Find each line of the entries with the string "left", please, and copy it.

:: Source material

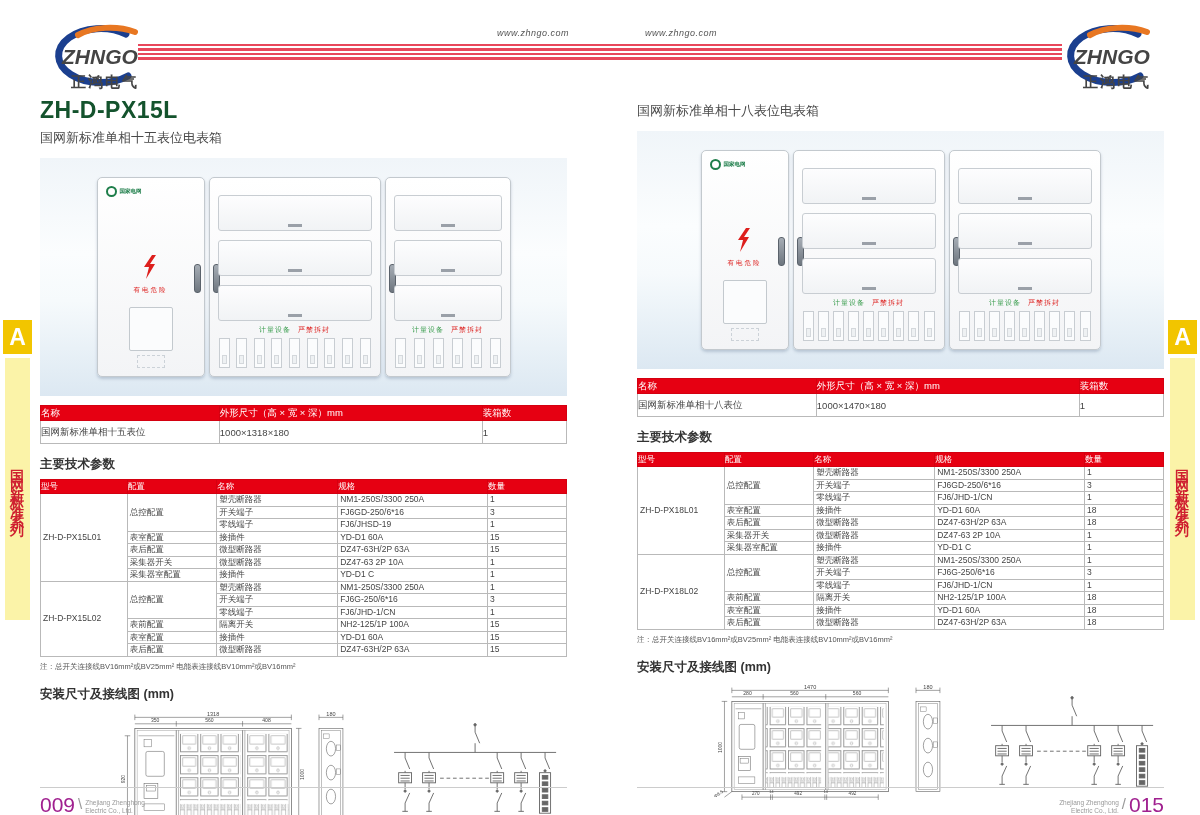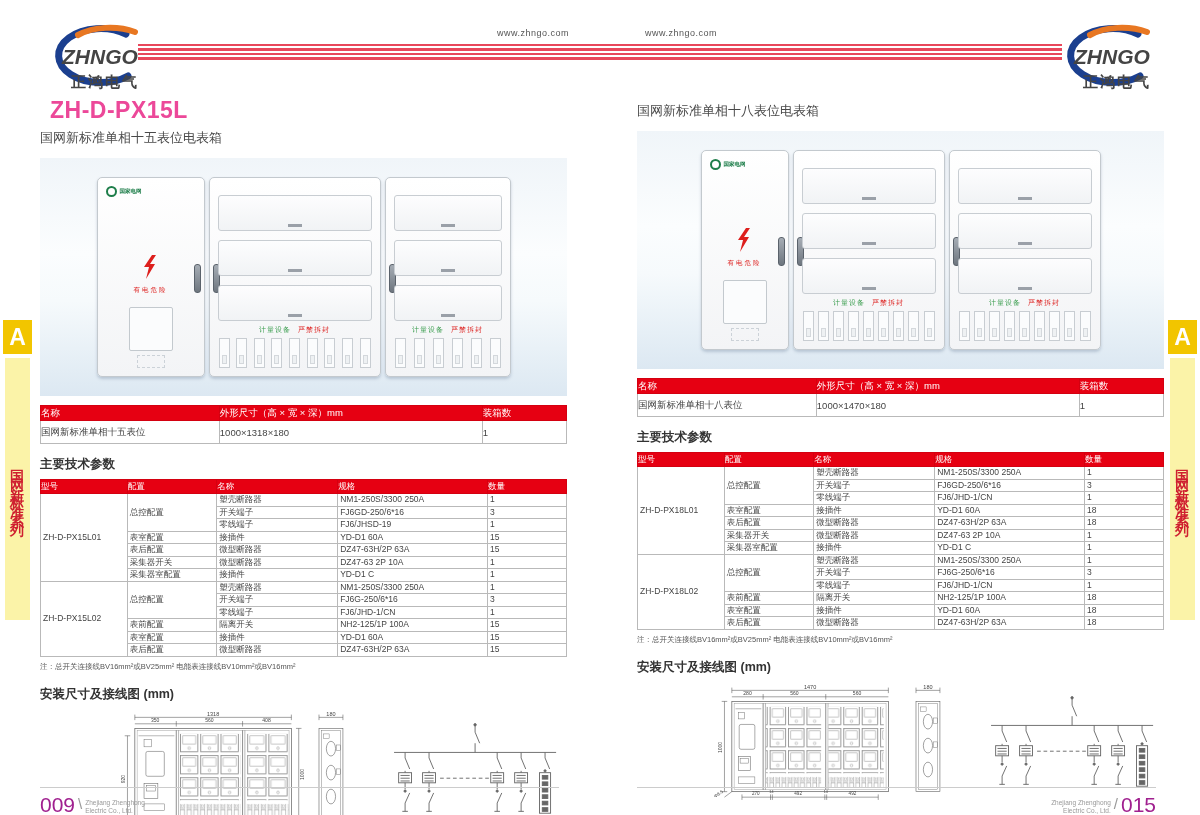--- a/index.html
+++ b/index.html
@@ -11,7 +11,7 @@
     background:repeating-linear-gradient(to bottom,#e8475b 0 2.2px,#ffffff 2.2px 4.5px); }
   .logo { position:absolute; top:22px; width:115px; height:78px; }
   .logo.left { left:38px; } .logo.right { left:1050px; }
-  .url { position:absolute; top:28px; font-size:9px; color:#555; letter-spacing:.5px; }
+  .url { position:absolute; top:28px; font-size:9px; color:#555; letter-spacing:.5px;font-style:italic; }
   .url.u1 { left:497px; } .url.u2 { left:645px; }
 
   

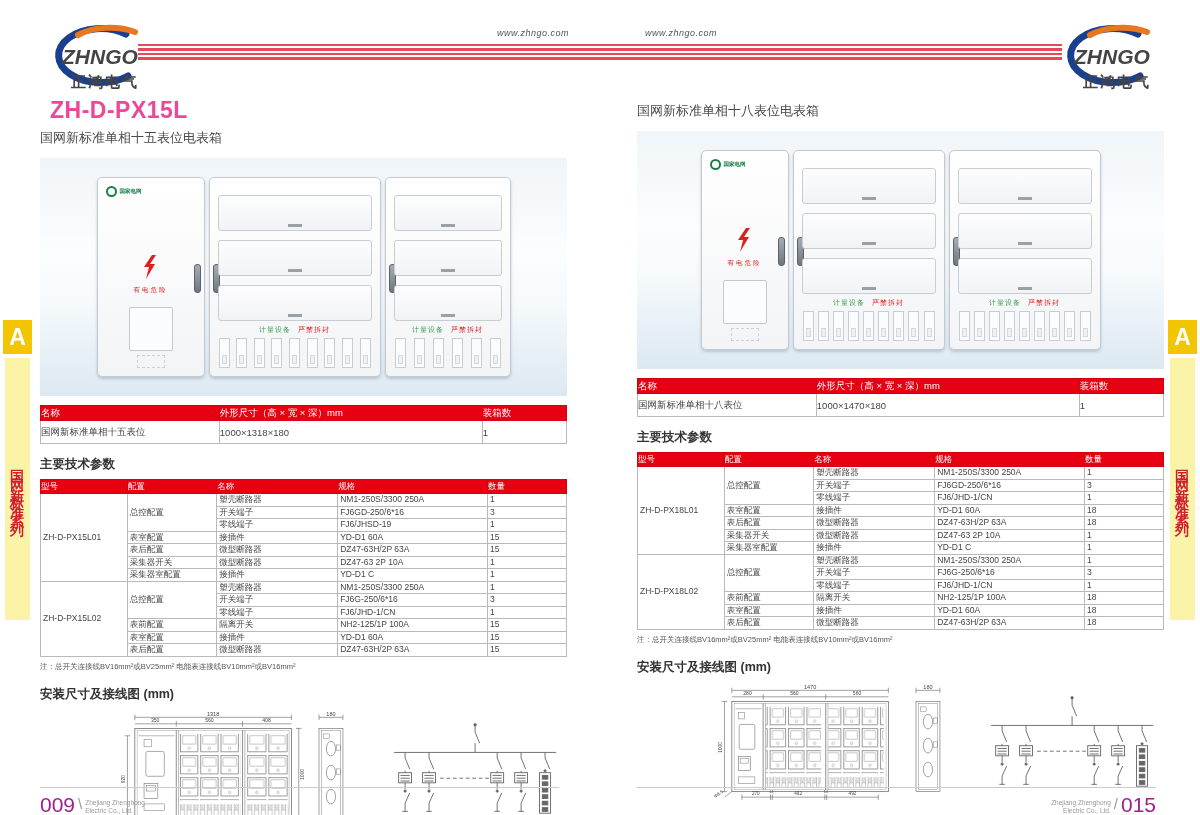--- a/index.html
+++ b/index.html
@@ -26,7 +26,7 @@
   
   .page { position:absolute; top:97px; width:527px; height:718px; }
   .page.pleft { left:40px; } .page.pright { left:637px; }
-  .title { color:#ec4899; font-size:23px; font-weight:bold; letter-spacing:.5px;margin-left:10px; }
+  .title { color:#14532d; font-size:23px; font-weight:bold; letter-spacing:.5px; }
   .subtitle { font-size:13px; color:#4a4a4a; margin-top:5px; }
 
   

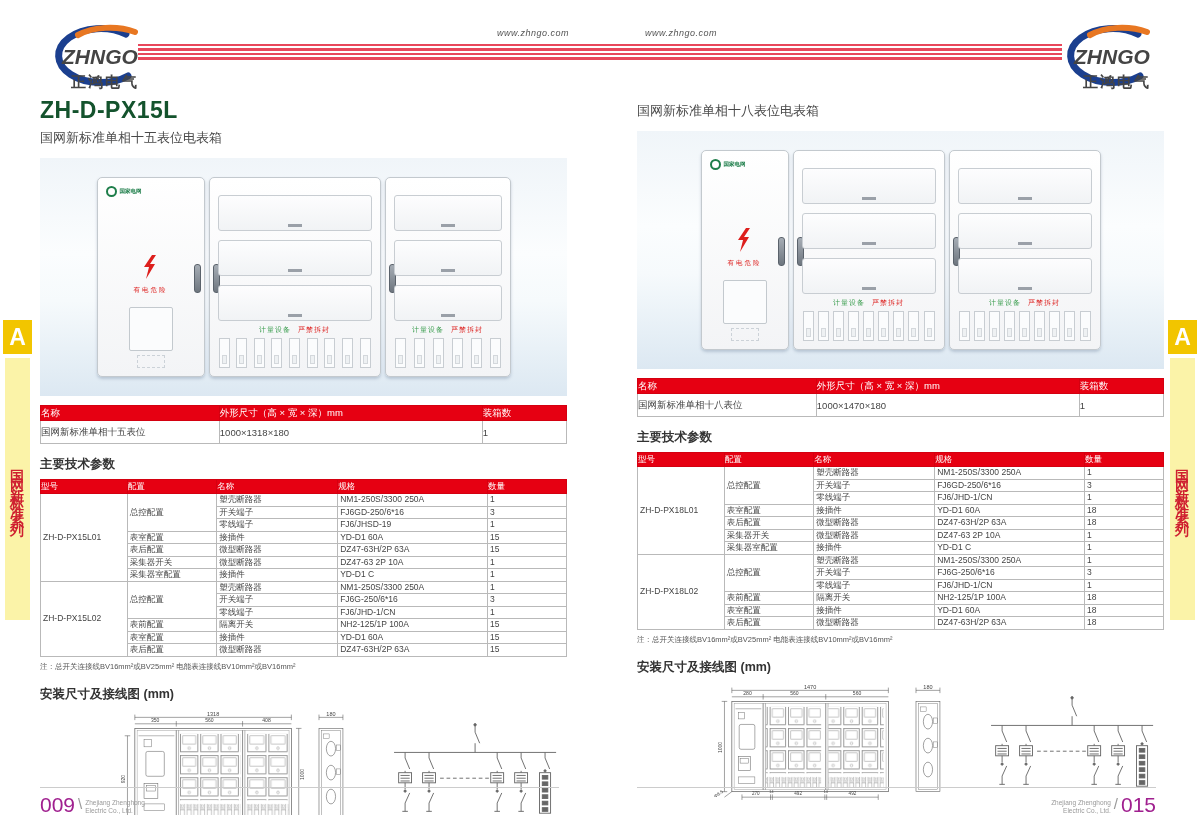--- a/index.html
+++ b/index.html
@@ -79,7 +79,7 @@
   svg text { font-family:"Liberation Sans","DejaVu Sans",sans-serif; fill:#444; }
 
   
-  .footer { position:absolute; bottom:0; left:0; right:8px; border-top:1.5px solid #ccc;
+  .footer { position:absolute; bottom:0; left:0; right:0; border-top:1.5px solid #ccc;
     padding-top:7px; display:flex; align-items:flex-start; }
   .footer.fr { justify-content:flex-end; }
   .pageno { font-size:21px; color:#a0208f; line-height:20px; }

::::

[Written reply]:
   .logo.left { left:38px; } .logo.right { left:1050px; }
   .url.u1 { left:497px; } .url.u2 { left:645px; }
   .page.pleft { left:40px; } .page.pright { left:637px; }
-  .title { color:#ec4899; font-size:23px; font-weight:bold; letter-spacing:.5px;margin-left:10px; }
-  .footer { position:absolute; bottom:0; left:0; right:8px; border-top:1.5px solid #ccc;
+  .footer { position:absolute; bottom:0; left:0; right:0; border-top:1.5px solid #ccc;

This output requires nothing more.